◆ PROVIDED RECORDS
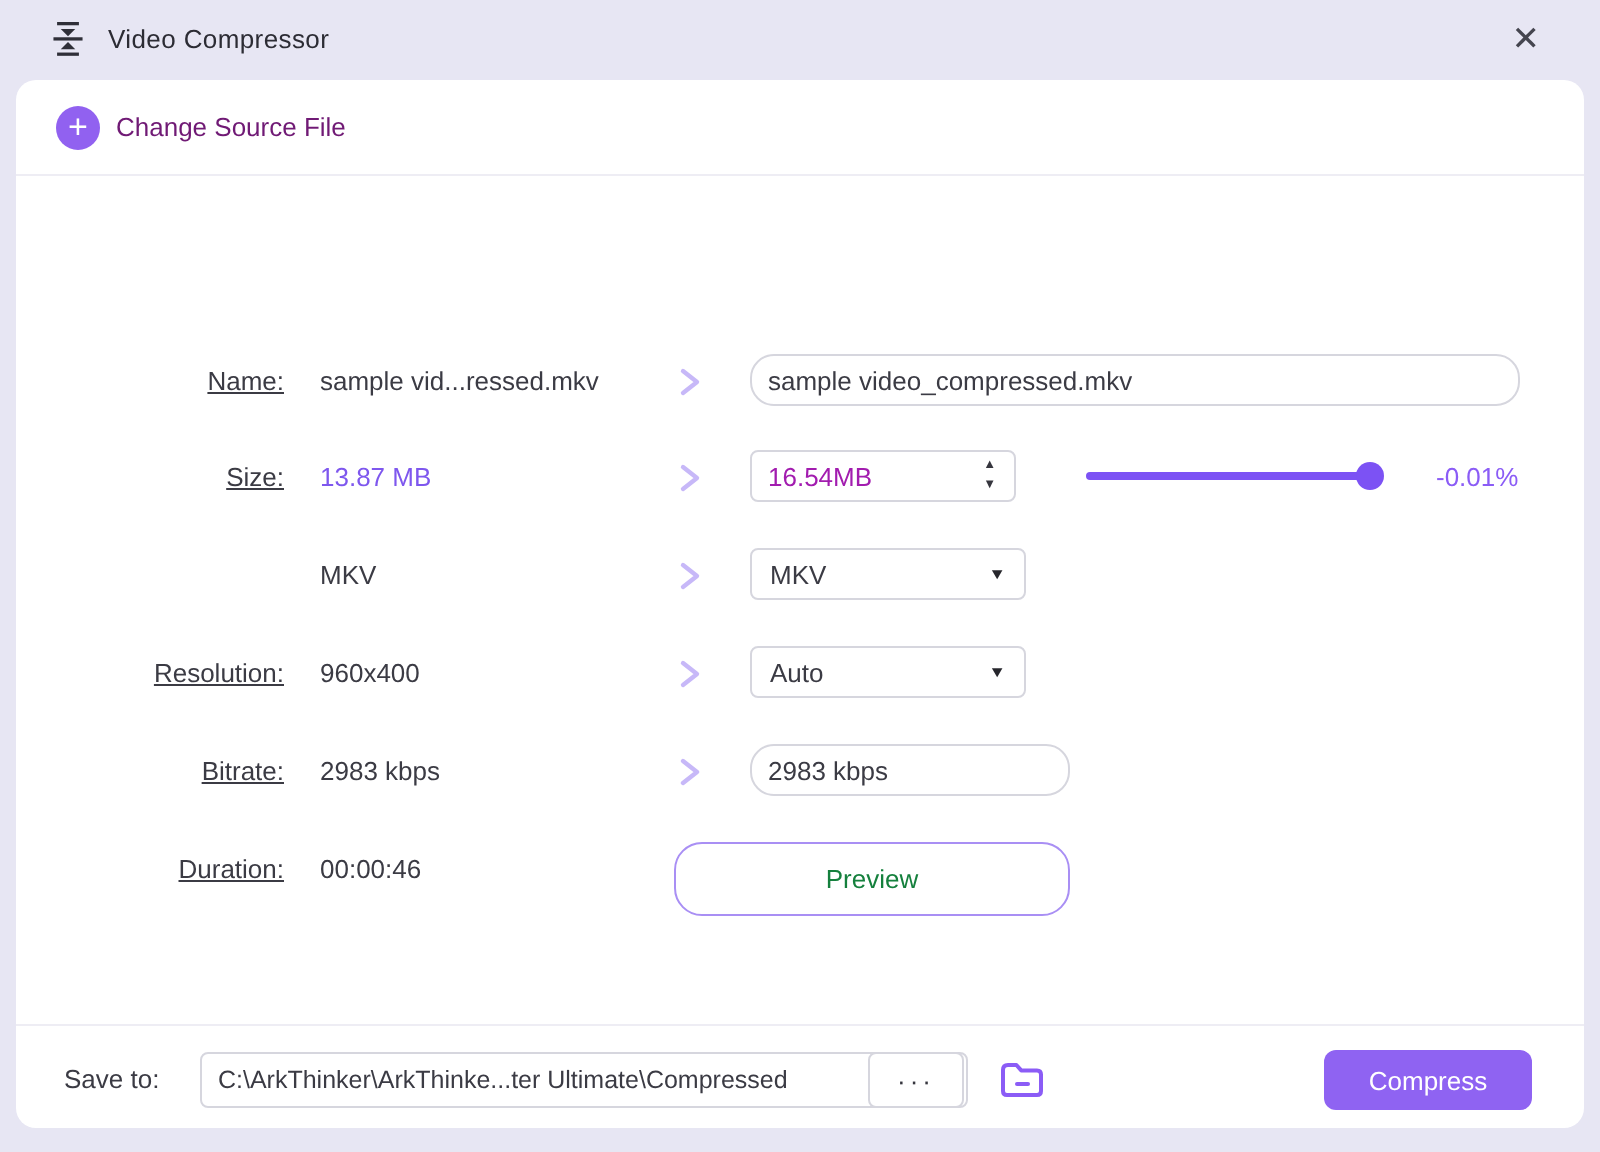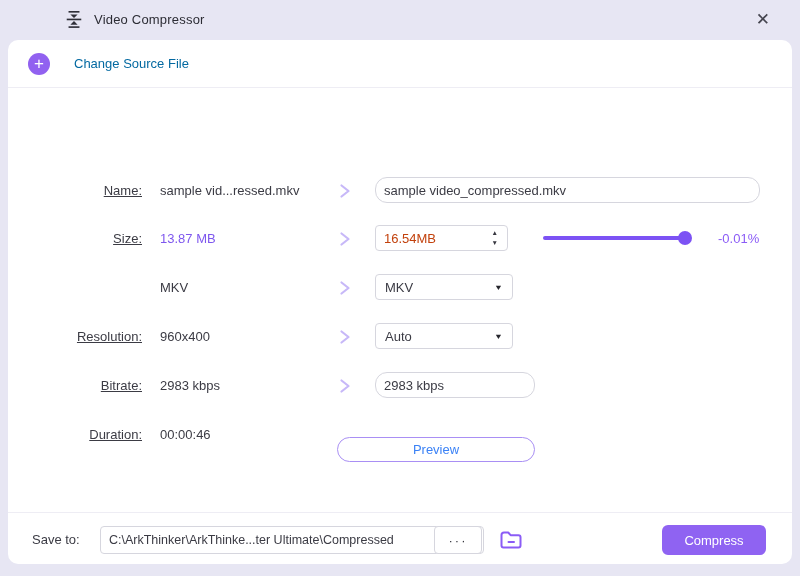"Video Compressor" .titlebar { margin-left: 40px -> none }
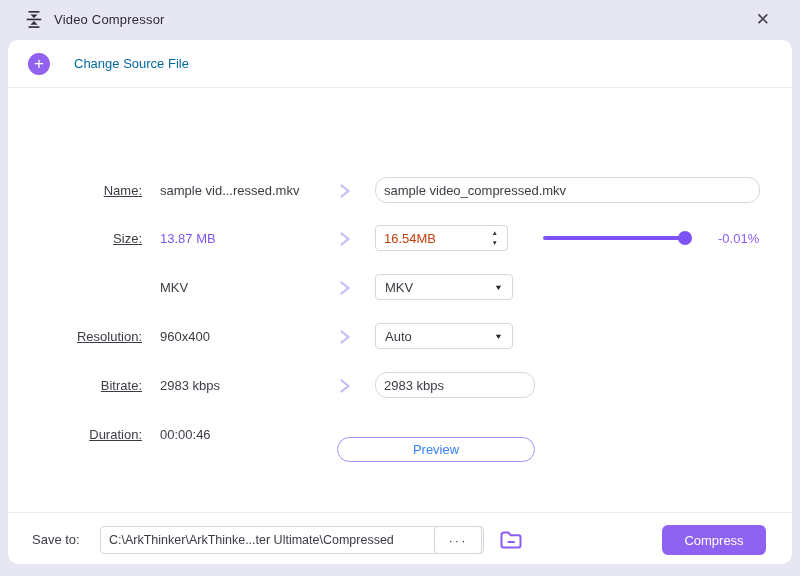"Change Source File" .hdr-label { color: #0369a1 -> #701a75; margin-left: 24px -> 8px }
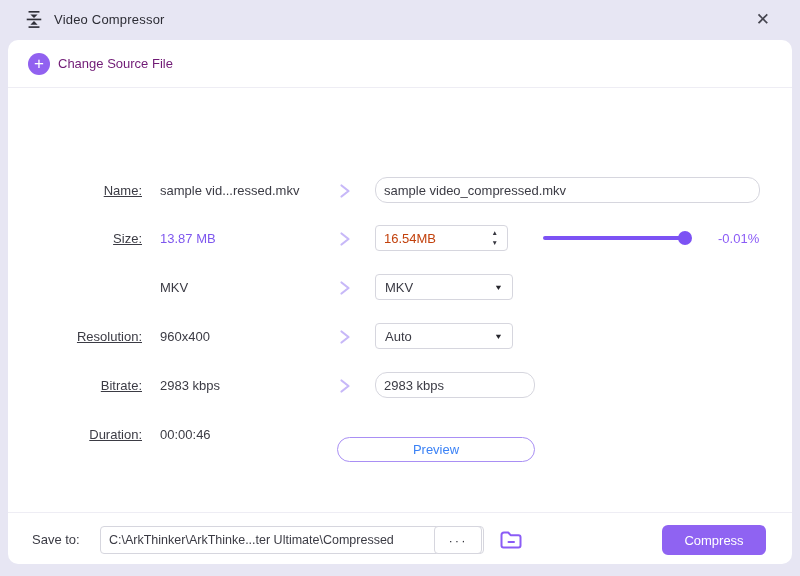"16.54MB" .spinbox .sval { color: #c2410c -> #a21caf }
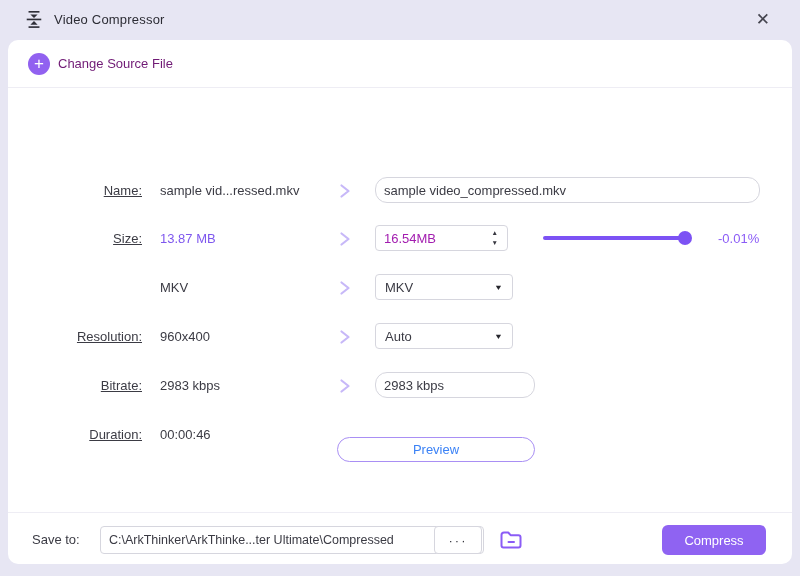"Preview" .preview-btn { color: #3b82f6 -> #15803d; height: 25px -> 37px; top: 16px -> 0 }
==
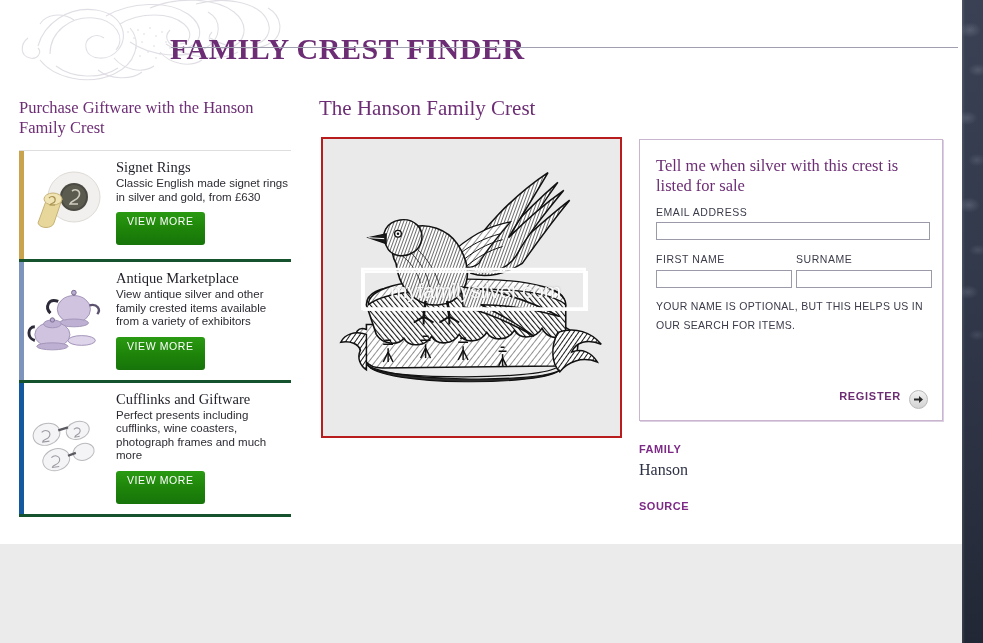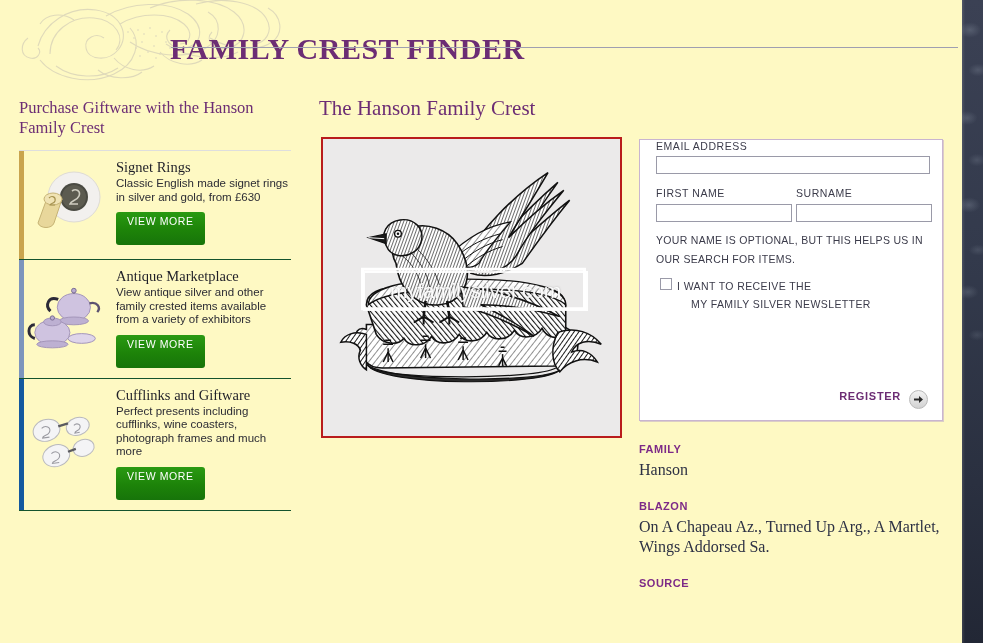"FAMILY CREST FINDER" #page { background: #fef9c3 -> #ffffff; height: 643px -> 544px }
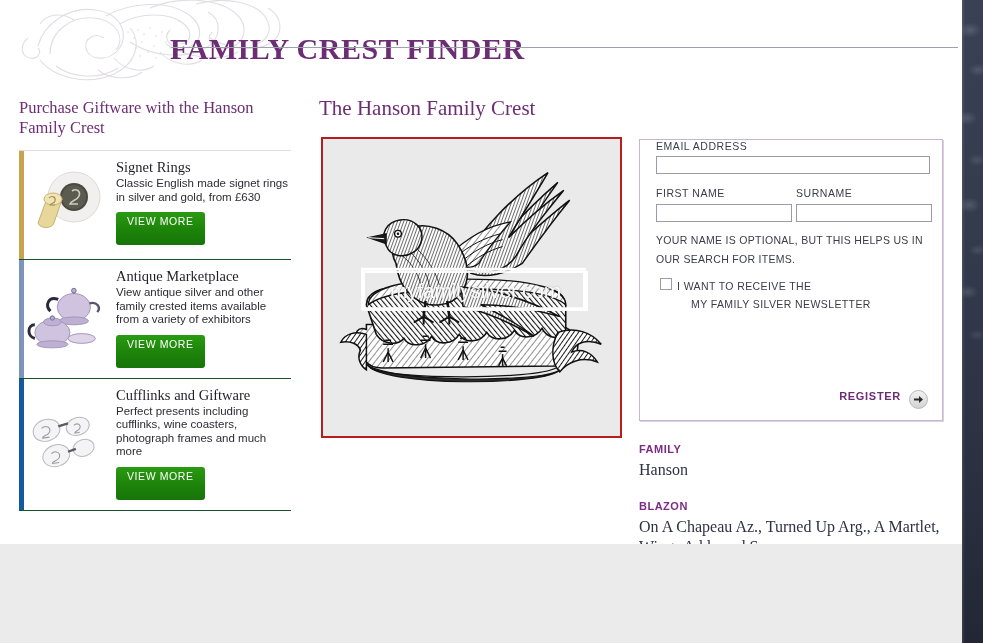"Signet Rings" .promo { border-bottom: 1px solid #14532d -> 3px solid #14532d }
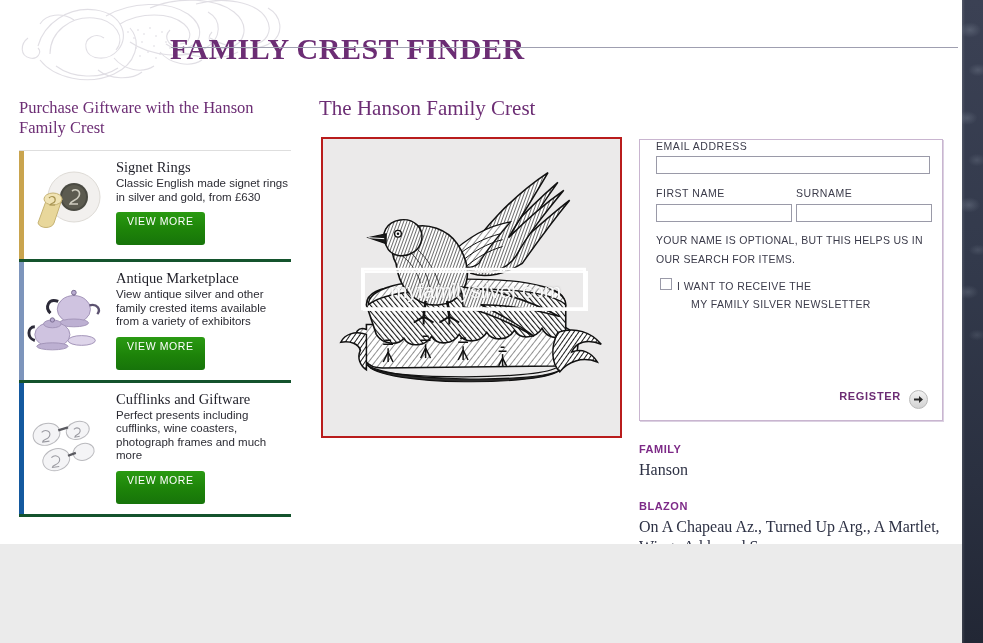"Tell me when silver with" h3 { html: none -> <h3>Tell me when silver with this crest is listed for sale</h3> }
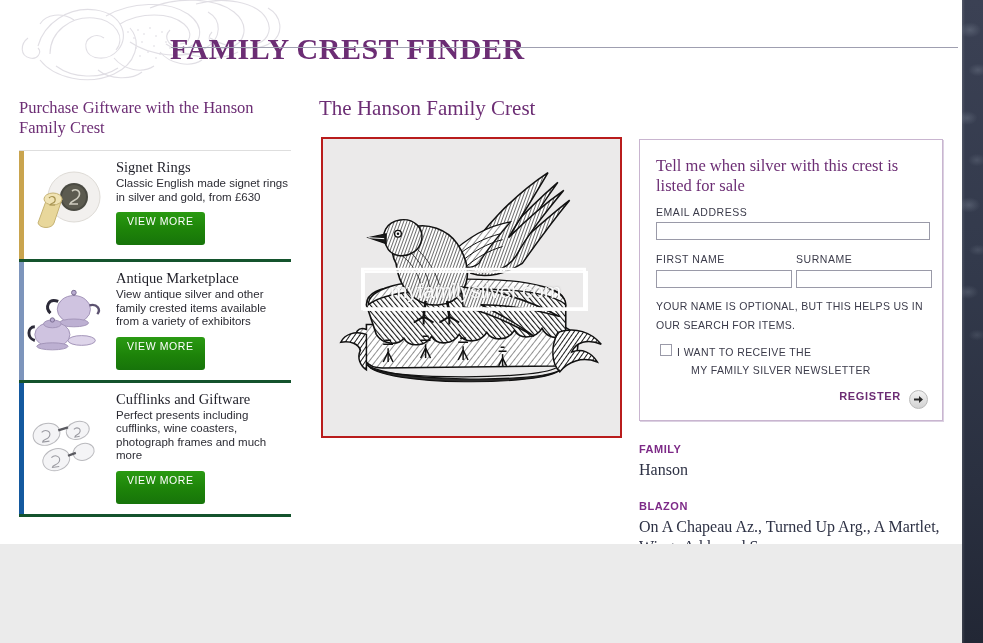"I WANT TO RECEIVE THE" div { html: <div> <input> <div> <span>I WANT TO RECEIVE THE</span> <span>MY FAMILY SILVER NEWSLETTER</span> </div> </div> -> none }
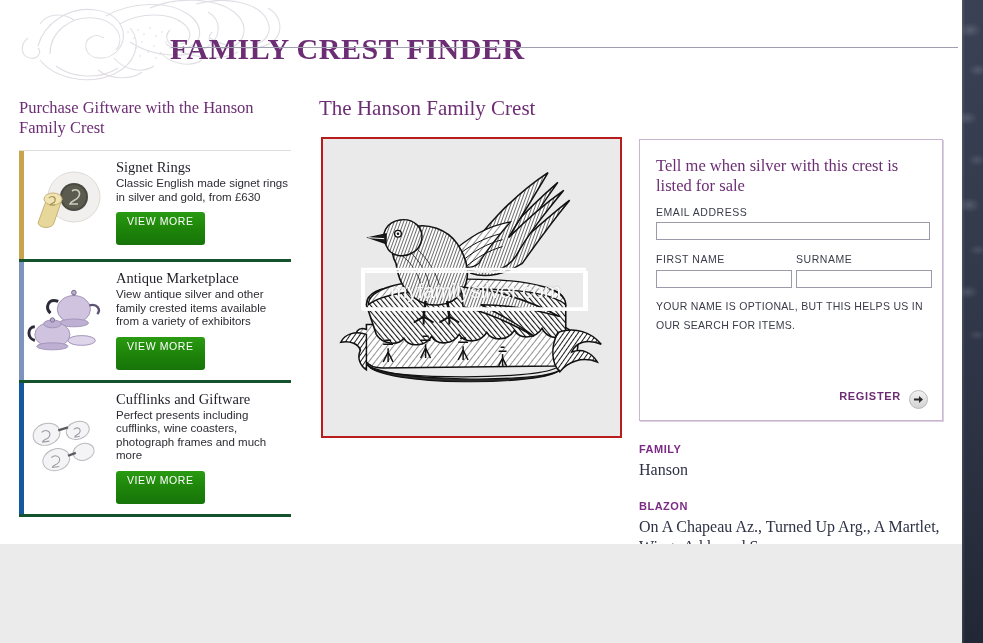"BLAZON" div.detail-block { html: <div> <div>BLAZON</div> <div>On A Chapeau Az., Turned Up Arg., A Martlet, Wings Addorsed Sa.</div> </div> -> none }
* * *
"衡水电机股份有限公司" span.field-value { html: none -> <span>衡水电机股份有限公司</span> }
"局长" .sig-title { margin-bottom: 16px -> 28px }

◆ WHAT NEEDS TO BE DONE
Using the material above, reproduce only the lines that run from the line with "none -> <h3>Tell" up to and including the line with "html: <div> <div>BLAZON</div>", exactly, with the pictures dropped.

◆ WRITTEN SOLUTION
"Tell me when silver with" h3 { html: none -> <h3>Tell me when silver with this crest is listed for sale</h3> }
"I WANT TO RECEIVE THE" div { html: <div> <input> <div> <span>I WANT TO RECEIVE THE</span> <span>MY FAMILY SILVER NEWSLETTER</span> </div> </div> -> none }
"BLAZON" div.detail-block { html: <div> <div>BLAZON</div> <div>On A Chapeau Az., Turned Up Arg., A Martlet, Wings Addorsed Sa.</div> </div> -> none }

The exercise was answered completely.